The first time I heard about this jackfruit thing was when I was watching the second season of The Great Food Truck Race because I heard there was a vegan food truck participating. The Seabirds truck was known for it's "jackfruit tacos" and they kept talking about them.
I looked up recipes and found two basic ideas:
1. Jackfruit "pulled pork" made by slow cooking jackfruit in BBQ sauce.
2. Jackfruit "carnitas" made by cooking jackfruit with onion, garlic, and spices.
I went right out and got three cans of jackfruit. As soon as I got home, I looked at the recipes closer, and saw that I needed GREEN jackfruit, not the ripe jackfruit I had purchased. Of course. I went back to the store and there was no green jackfruit, just the ripe kind. The store I was at is largely Asian goods, so I was worried I wouldn't find it anywhere. Everything I read said to look in Asian groceries though, so I tried another shop and found some. I got two cans to try each method.

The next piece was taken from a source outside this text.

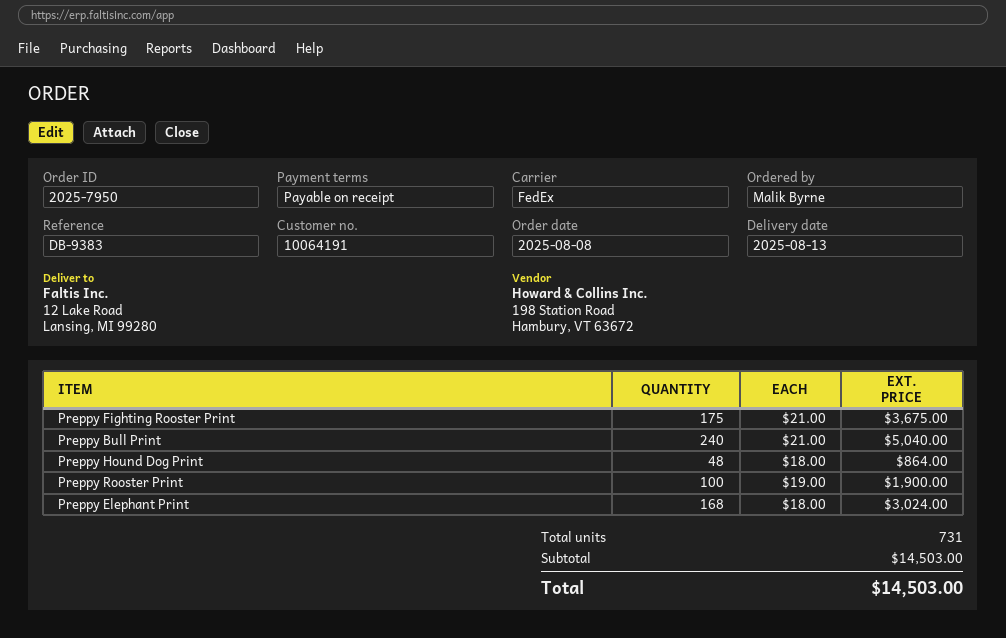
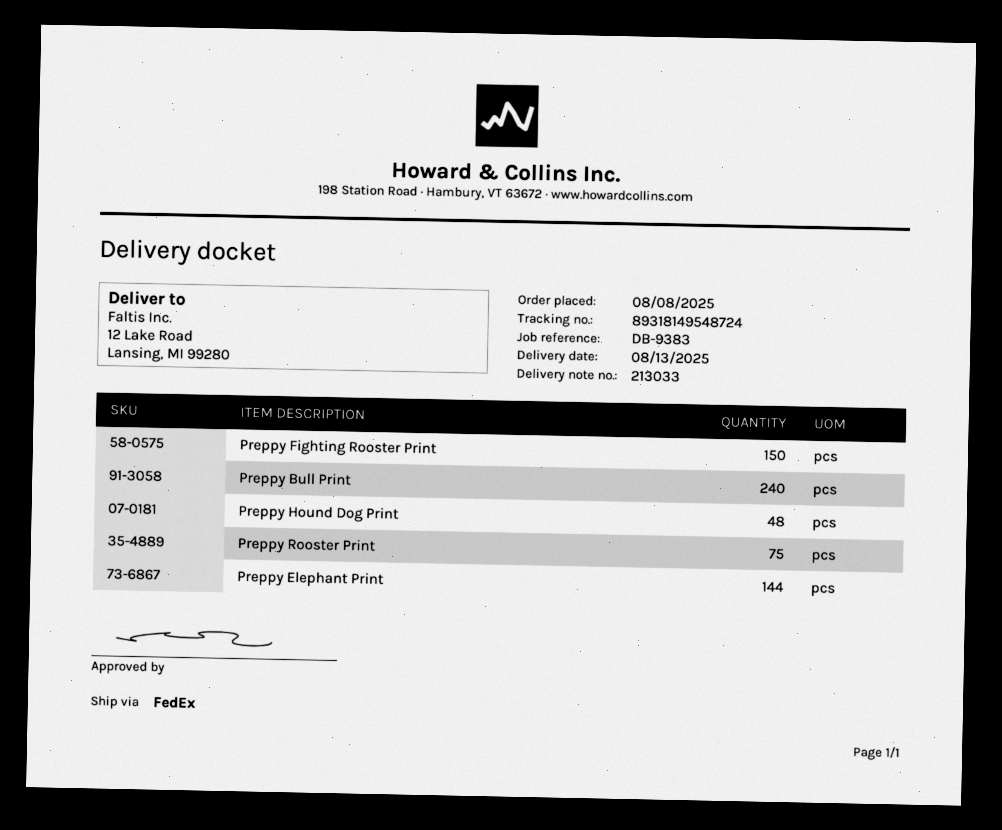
Preppy Fighting Rooster Print: 175 -> 150
Preppy Rooster Print: 100 -> 75
Preppy Elephant Print: 168 -> 144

First I made the "pulled pork." I sautteed the jackfruit with some garlic and got it a bit browned, then put it in the crock pot with a generous covering of my favorite BBQ sauce. Straight out of the can, the jackfruit has a mild flavor that reminds me of a lychee, but not nearly as sweet. The floral flavor still reads as sweet though, and I felt like with my sweet BBQ sauce it was just not right. The texture was good though. With the right sauce, it would probably be good.
Next, I made the "carnitas." I had a "carne asada" spice pack that I had been wanting to use. It was a late night snack, because my hubs wanted some nachos. He heated up some black beans and cheddar daiya, while I made the jackfruit. I rinsed the jackfruit and sauteed it with some oil and garlic. Once it started to get browned, I mashed it up with a potato masher. It's almost unsettling how the texture looks like shredded meat. I then added the spices and continued to cook it until it got nice browned bits, and is mostly crispy. I put these crispy, spicy, tender bits on top of the nacho dip and it added great texture and flavor. The sweetness didn't come through for me, so it was perfect. No, it's not meat, and frankly I don't really want something too much like meat anymore.
I liked it so much that I sent my darling husband to get some more jackfruit for me... A lot more. The thing is, with two little ones, it's impossible to go into a small Asian grocery store. So I texted Gordon while he was out running errands and said, "Could you get 10 or more cans of jackfruit?"
Apparently, a white guy buying 10 cans of jackfruit in a tiny Asian grocery store isn't odd enough to even warrant asking what he was using it for or why he liked it so much. I wish I could read the cashier's mind and know what she thought of this purchase.